Teams taking part in this year's International Genetically Engineered Machine (iGEM) came up against an inadvertent initiative test. And it was one that set a lot of teams back weeks or even months as they vied for the top prizes.
One of the big promises of synthetic biology in the world of iGEM is that you can glue off-the-shelf bits of DNA together to make new 'circuits' that effectively reprogram a microbe such as Escherichia coli. Most of the time, people use a mixture of readymade parts and bits they assemble themselves. The student teams who take part have to provide the DNA components they build to a registry of parts that can be used by future teams. That way, the registry of 'Biobrick' parts keeps growing.
But there's a scaling problem. As more Biobricks are made and more teams take part, it gets trickier to send out the DNA. In the previous year's competition, the Biobricks were sealed in 96-well plates before being delivered. If you multiply a couple of thousand parts by 80-odd teams, that's a whole stack of well plates. So, the organisers decided to try sending out DNA spotted onto books of filter paper and then dried. It was a much cheaper and, apparently, more practical option.
Unfortunately, there was a snag: it didn't work. The phrase of the competition this year was "we tried to extract the DNA for this part from the Biobrick book but we couldn't". Teams ended up cadging DNA from each other - often from the samples delivered the previous year that they had kept in the fridge.

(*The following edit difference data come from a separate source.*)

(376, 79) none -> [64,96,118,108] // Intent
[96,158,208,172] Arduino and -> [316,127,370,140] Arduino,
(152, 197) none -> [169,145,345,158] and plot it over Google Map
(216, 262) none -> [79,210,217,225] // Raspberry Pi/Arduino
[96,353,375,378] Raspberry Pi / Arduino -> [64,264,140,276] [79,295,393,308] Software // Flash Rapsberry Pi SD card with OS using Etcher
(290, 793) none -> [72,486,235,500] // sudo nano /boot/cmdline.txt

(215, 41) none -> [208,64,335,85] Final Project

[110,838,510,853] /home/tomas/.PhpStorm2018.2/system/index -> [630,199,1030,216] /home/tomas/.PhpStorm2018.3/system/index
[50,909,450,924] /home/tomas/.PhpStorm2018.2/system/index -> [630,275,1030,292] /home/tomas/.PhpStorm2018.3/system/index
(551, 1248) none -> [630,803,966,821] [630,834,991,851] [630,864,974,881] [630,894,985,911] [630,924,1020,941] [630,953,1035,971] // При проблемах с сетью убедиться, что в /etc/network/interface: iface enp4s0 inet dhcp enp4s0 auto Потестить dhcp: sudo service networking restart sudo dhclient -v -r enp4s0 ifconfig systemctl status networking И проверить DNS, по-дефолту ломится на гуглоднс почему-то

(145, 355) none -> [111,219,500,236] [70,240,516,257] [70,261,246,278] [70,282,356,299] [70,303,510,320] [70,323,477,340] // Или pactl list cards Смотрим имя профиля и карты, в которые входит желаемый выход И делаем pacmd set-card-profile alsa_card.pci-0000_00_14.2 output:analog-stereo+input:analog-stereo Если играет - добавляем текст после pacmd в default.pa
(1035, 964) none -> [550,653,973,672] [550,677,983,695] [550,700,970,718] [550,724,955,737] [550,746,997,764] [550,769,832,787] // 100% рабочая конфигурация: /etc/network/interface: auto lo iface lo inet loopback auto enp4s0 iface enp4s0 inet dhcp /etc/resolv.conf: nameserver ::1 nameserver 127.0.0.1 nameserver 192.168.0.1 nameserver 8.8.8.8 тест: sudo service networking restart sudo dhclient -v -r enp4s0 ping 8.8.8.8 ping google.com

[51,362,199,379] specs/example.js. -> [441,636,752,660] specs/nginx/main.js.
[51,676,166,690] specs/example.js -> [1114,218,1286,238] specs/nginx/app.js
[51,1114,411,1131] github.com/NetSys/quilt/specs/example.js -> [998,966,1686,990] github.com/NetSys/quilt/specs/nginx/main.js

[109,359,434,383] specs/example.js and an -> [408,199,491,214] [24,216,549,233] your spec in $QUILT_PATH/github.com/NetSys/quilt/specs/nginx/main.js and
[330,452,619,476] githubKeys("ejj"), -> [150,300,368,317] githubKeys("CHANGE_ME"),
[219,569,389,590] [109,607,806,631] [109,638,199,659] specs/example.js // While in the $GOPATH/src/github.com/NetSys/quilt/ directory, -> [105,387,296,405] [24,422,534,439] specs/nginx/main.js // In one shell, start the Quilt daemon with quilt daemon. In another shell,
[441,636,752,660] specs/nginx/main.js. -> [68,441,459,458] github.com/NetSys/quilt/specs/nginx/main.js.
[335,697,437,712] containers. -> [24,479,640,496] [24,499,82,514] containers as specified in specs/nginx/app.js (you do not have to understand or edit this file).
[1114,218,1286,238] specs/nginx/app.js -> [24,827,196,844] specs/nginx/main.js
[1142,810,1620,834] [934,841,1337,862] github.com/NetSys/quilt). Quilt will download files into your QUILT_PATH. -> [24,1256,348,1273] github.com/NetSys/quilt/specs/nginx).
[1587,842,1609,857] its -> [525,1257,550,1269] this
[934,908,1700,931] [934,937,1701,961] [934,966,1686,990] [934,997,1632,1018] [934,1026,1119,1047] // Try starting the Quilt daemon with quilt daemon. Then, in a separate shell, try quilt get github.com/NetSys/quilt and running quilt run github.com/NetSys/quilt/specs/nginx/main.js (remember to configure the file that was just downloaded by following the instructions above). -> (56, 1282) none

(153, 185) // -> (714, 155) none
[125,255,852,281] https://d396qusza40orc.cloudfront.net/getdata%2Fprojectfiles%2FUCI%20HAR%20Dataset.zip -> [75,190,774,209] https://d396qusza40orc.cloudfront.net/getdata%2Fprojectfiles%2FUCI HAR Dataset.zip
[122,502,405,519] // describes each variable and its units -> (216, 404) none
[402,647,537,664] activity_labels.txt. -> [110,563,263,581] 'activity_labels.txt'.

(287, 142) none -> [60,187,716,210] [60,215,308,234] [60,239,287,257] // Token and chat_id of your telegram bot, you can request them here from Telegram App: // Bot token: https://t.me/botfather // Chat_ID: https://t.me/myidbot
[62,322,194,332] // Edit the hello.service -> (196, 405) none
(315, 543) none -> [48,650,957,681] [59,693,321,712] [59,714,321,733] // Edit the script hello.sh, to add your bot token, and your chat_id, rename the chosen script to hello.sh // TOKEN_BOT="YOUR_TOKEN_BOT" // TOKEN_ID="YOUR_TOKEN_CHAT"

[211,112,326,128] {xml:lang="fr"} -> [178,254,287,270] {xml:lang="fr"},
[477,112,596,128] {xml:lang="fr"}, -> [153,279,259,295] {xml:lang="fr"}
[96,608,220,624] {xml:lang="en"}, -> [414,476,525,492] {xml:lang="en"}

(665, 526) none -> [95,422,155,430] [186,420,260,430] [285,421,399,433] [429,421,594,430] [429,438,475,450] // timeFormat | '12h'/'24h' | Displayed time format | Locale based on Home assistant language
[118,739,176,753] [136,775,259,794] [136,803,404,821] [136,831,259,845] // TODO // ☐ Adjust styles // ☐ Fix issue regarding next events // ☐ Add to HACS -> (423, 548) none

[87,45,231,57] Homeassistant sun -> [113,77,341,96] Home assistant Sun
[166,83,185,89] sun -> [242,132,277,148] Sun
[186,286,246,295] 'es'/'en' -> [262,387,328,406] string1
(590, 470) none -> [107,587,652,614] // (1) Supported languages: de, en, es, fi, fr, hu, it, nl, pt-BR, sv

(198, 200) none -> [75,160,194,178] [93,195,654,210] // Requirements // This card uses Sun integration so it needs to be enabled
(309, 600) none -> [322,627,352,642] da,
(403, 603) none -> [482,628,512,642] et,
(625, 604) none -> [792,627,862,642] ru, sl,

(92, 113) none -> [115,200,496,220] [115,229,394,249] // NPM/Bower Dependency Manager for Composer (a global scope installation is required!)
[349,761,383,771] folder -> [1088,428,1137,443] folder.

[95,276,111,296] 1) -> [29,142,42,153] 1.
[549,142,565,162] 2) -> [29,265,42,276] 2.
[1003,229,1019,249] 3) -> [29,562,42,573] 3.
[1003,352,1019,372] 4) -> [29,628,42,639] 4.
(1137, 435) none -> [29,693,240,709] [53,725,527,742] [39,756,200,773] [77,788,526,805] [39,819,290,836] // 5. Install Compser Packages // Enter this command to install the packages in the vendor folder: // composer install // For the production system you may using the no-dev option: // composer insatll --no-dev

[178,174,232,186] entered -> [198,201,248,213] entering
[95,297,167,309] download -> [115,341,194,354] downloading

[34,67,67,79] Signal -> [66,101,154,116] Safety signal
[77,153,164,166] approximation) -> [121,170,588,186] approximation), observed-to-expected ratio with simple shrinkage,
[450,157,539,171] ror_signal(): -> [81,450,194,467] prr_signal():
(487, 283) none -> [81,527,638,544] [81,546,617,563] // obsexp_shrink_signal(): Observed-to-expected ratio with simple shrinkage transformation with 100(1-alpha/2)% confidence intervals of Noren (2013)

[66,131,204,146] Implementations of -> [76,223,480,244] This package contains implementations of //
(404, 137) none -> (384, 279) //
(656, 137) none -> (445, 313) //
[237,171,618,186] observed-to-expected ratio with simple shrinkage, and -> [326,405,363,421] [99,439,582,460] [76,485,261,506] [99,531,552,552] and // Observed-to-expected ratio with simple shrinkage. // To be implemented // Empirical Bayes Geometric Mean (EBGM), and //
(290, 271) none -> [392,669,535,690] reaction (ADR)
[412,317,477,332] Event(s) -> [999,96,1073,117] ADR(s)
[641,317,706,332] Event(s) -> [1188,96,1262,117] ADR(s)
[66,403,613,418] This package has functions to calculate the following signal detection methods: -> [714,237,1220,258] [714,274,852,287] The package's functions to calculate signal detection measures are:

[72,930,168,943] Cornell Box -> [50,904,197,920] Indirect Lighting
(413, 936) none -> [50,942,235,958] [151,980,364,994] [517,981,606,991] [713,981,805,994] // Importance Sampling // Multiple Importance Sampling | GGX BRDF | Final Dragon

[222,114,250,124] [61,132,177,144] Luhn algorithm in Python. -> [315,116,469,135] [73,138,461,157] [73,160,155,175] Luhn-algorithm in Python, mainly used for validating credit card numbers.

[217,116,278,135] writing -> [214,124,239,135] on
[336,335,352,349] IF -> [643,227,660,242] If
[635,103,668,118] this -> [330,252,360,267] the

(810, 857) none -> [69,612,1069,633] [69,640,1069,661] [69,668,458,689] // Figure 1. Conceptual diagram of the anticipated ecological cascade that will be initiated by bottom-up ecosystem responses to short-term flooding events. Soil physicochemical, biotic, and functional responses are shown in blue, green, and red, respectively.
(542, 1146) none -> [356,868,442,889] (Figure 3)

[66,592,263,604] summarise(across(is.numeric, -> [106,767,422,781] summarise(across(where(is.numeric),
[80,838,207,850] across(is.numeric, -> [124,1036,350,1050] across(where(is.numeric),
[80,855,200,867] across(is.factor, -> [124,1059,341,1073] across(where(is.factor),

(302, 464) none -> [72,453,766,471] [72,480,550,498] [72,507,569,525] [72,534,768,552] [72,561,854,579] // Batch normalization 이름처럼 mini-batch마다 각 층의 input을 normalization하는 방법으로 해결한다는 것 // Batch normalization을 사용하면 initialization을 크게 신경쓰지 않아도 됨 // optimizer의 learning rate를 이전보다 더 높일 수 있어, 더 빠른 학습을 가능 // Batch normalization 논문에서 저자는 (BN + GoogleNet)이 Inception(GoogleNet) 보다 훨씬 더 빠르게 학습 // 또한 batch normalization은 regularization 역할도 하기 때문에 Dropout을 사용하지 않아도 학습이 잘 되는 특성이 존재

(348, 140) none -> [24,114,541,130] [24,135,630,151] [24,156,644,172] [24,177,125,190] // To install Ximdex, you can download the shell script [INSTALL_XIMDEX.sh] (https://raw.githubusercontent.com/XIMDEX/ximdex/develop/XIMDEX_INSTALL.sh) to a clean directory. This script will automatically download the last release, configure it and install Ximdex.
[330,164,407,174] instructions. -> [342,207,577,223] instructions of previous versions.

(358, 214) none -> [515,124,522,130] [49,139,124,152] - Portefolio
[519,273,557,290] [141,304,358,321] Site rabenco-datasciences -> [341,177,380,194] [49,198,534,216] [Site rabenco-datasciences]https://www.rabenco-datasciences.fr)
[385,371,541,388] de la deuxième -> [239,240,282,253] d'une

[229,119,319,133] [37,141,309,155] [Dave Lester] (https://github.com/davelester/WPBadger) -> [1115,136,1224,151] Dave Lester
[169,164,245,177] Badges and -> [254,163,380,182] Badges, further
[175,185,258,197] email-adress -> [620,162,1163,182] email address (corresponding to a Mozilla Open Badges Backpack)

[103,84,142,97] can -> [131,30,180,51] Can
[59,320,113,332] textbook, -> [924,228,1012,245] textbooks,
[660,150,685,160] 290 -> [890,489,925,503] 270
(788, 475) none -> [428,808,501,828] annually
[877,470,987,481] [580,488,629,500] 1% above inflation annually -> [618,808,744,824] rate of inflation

When iGEM organiser Randy Rettberg asked for a show of hands on who had trouble extracting the DNA, I don't think a single hand stayed down. When asked who did succeed, only the members of one team - Caltech - thrust their hands into the air.
I asked Josh Michener of the Caltech how they managed it. The approach they took was to ignore the protocol published in the book and use some super-competent cells from a commercial supplier to get enough DNA to work with. The trouble, as Rettberg said later, was that the ordinary cells recommended for iGEM work would work but deliver less than one colony of active bacteria. For most people, that meant no positive result. This is one of the factors that is likely to lead to a shift in the way that the DNA in the Biobrick registry is delivered and, ultimately, stored.